Before-and-after change records
*** Block opens ***

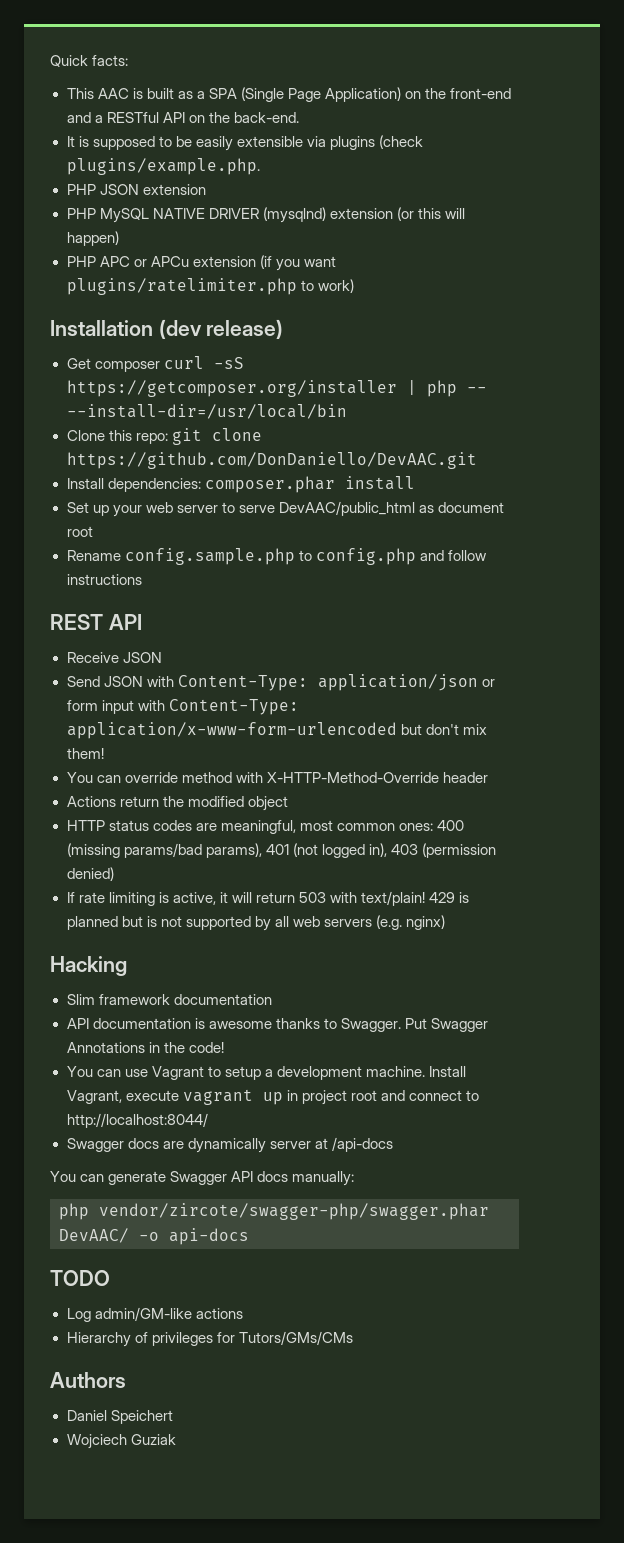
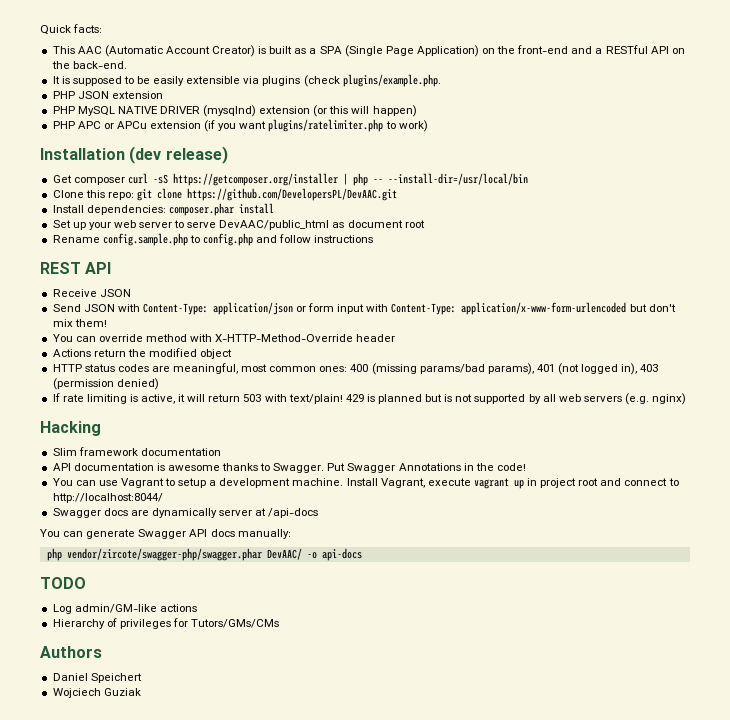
(129, 93) none -> [104,45,256,57] (Automatic Account Creator)
[66,452,477,469] https://github.com/DonDaniello/DevAAC.git -> [186,188,397,201] https://github.com/DevelopersPL/DevAAC.git

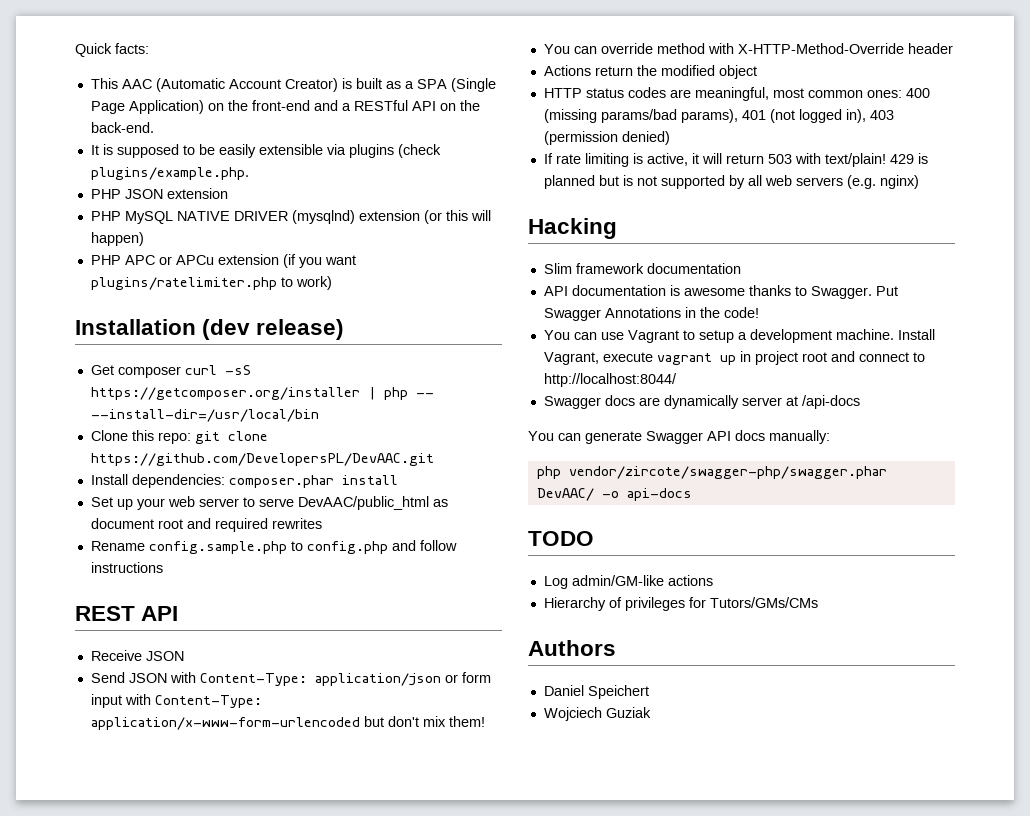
(425, 224) none -> [186,518,322,532] and required rewrites

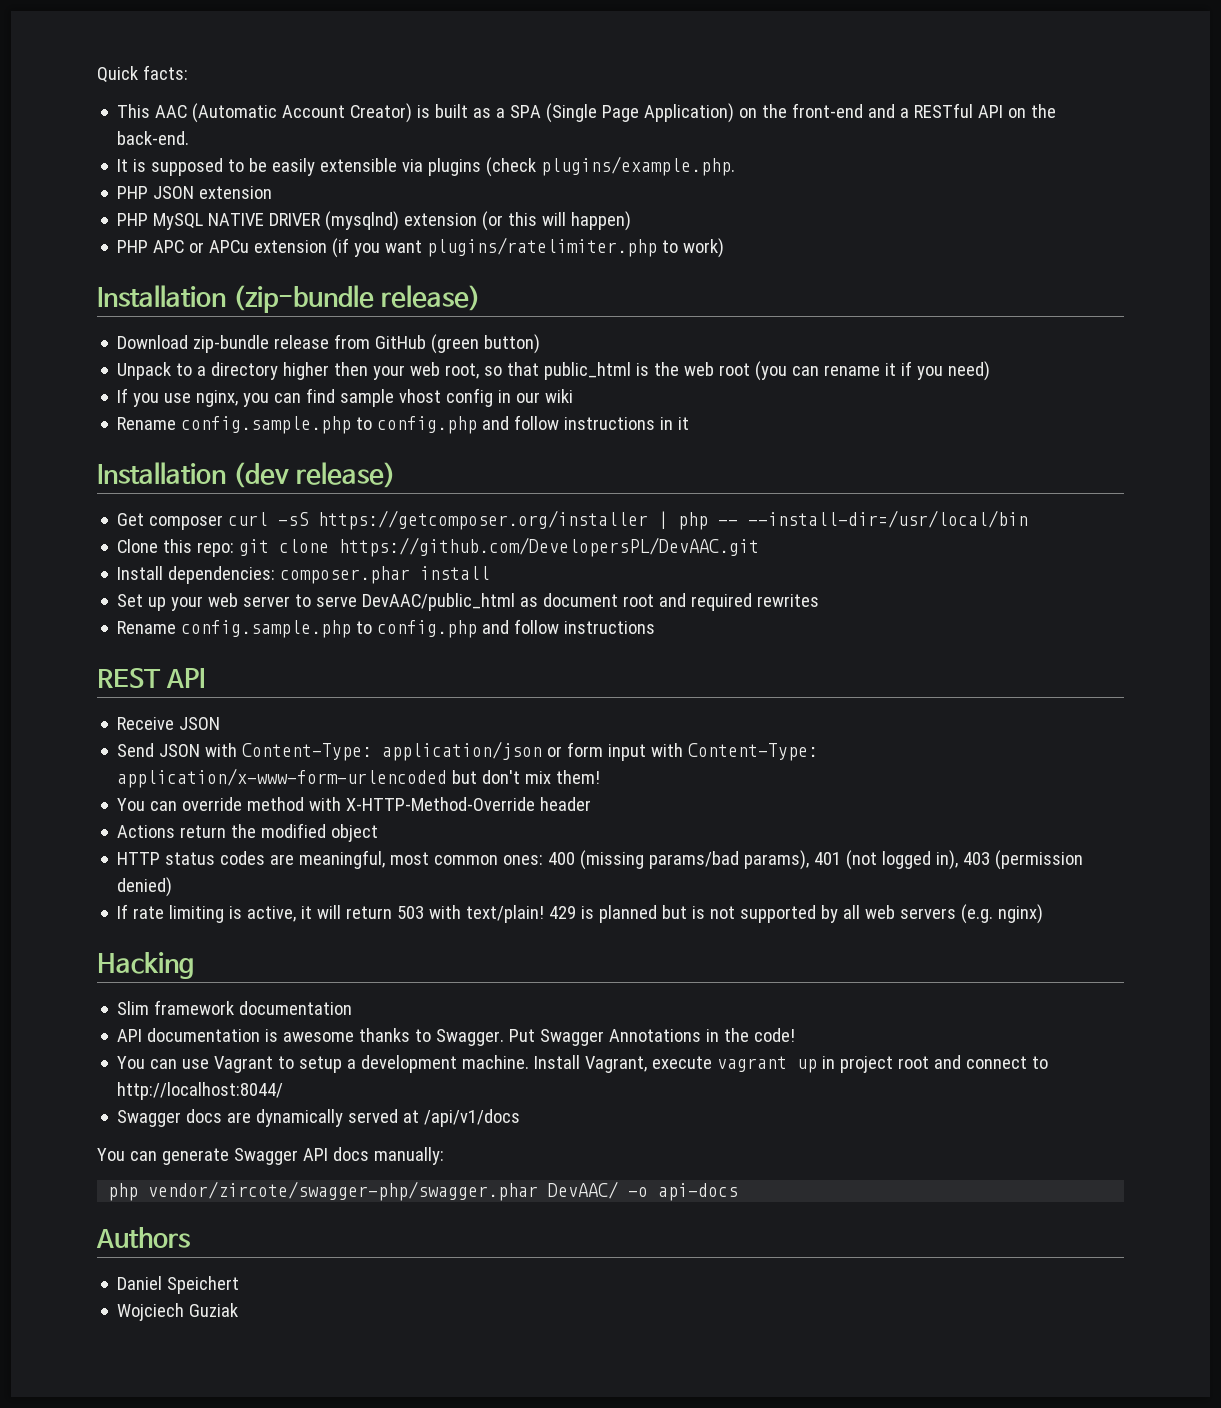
(332, 283) none -> [97,285,481,313] [117,334,541,354] [117,361,991,381] [117,388,574,407] [117,415,690,434] // Installation (zip-bundle release) // Download zip-bundle release from GitHub (green button) // Unpack to a directory higher then your web root, so that public_html is the web root (you can rename it if you need) // If you use nginx, you can find sample vhost config in our wiki // Rename config.sample.php to config.php and follow instructions in it
[741,395,860,409] server at /api-docs -> [348,1109,521,1127] served at /api/v1/docs
[528,531,594,546] [543,575,713,589] [543,597,818,611] // TODO // Log admin/GM-like actions // Hierarchy of privileges for Tutors/GMs/CMs -> (739, 1192) none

*** Block closes ***

**Goal of the exercise**
Report how many lines in the data include the word "none", and give nothing but the count.

**Task response**
4